Berkshire Profit on Goldman Sachs Passes $2 Billion

Discussion in 'Wall St. News' started by ASusilovic, Jul 23, 2009.

  1. uly 23 (Bloomberg) -- Warren Buffett’s option to buy shares of Goldman Sachs Group Inc., part of an agreement reached at the depths of the credit crisis, has earned a profit on paper of about $2 billion, a return of more than 40 percent.

    Goldman Sachs today passed $162 in New York trading for the first time since rival Lehman Brothers Holdings Inc. collapsed in September. Buffett’s Omaha, Nebraska-based Berkshire Hathaway Inc. has warrants to buy $5 billion of Goldman common stock for $115 a share any time in the next four years.

    “It must feel good to be Warren Buffett,” said Gerald Martin, a finance professor at American University’s Kogod School of Business in Washington, who has studied the billionaire’s investing history. “That number just flies in the face of people who like to say he’s lost a step.”

    The difference between the strike price and the share value translates into a $2.09 billion paper profit for Berkshire.
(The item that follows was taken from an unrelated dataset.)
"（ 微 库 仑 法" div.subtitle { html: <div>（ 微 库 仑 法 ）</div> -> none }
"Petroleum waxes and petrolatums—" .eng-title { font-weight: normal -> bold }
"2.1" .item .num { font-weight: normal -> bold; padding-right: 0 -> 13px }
The U.S. government got a 23 percent annualized return for its investment in the firm after an agreement yesterday by the bank to repay $1.1 billion to settle warrants.

    Goldman Sachs turned to Buffett in September, agreeing to sell $5 billion in preferred shares paying 10 percent interest, after Lehman’s bankruptcy and the emergency takeover of Merrill Lynch & Co. by Bank of America Corp. Amid the crisis, Goldman earned an explicit endorsement from Buffett, the so-called “Oracle of Omaha” who is celebrated for his investing savvy.

    The warrants, Buffett said, were tacked on to give him an incentive to sell some of Berkshire’s existing stock holdings to fund the deal at a time when he had an increasing number of investment opportunities as the economy froze and markets plummeted.

    http://www.bloomberg.com/apps/news?pid=20601087&sid=aTeyHubL.YKE

    I just shorted Goldman today, but hey, congrats Warren B. Good trade ! :D :D :D
     
  2. Remember the threads people were starting when that investment was under water? Laughing at Buffett? Who's laughing now...
     
  3. I remember them well ! Also the headlines Warren ending in Armageddon with Berkshire.
     
  4. Stick around, Buffett won't sell. GS could go to 160 brazillian or file bk next week, don't matter.
     
  5. JAP

    JAP

    It's funny because Buffett appears as a sweet, soft spoken grandfather... but he's actually one of the most shrwed and well connected individuals in the game.

    Regardless of what the general public thinks about him, Buffett is, and always was one of DA BOYZ. Don't kid yourself by believing otherwise.
     
  6. Exactly......and the weird part was that he wasn't exactly underwater. The warrants were given for free...Buffett was after the 10% interest rate
     
  7. Obviously. You don't become the world's richest man without having a connection or two. But the man is a genious nonetheless. Who else had the balls to make that kind of investment in an American bank at that point in time? He is infinitely confident in his abilities and it shows.
     
  8. Who's going to deny Buffet's trade would have been wiped out had he not gotten the government to shove 180 billion down AIGs broken throat?

    It's all horseshit.
     
  9. That was what all the criticism was all about, not the fact that he was under water or not.

    Many pundits argued bailing out failed companies at the taxpayers' expense was not the foundation upon which the United States was once founded on and free market economics was and still should be the preferable route for US policy makers to secure long term chance for prosperity for US citizens.

    Buffet chose to part from that fundamental view.

    Safe them (and save me)

    Hence why he has gotten his part of the blame from some corners during the aftermath of the market crash of 08 in my view.

    Ofcourse others argue being well conected is part of the game so bravo to him.

    I guess it is a matter of ideology and taste.
     
  10. Noone else had a chance to grab the investment he got offered. It's not like it got offered to the public or other institutional investors. It was a very sweet deal.

    Now consider that Goldman got bailed out by the taxpayers against the people's wishes. Meanwhile Buffet was crying with full force for bailouts of Wall Street.

    Nothing genius about it, just a bunch of cronies scratching each other's backs.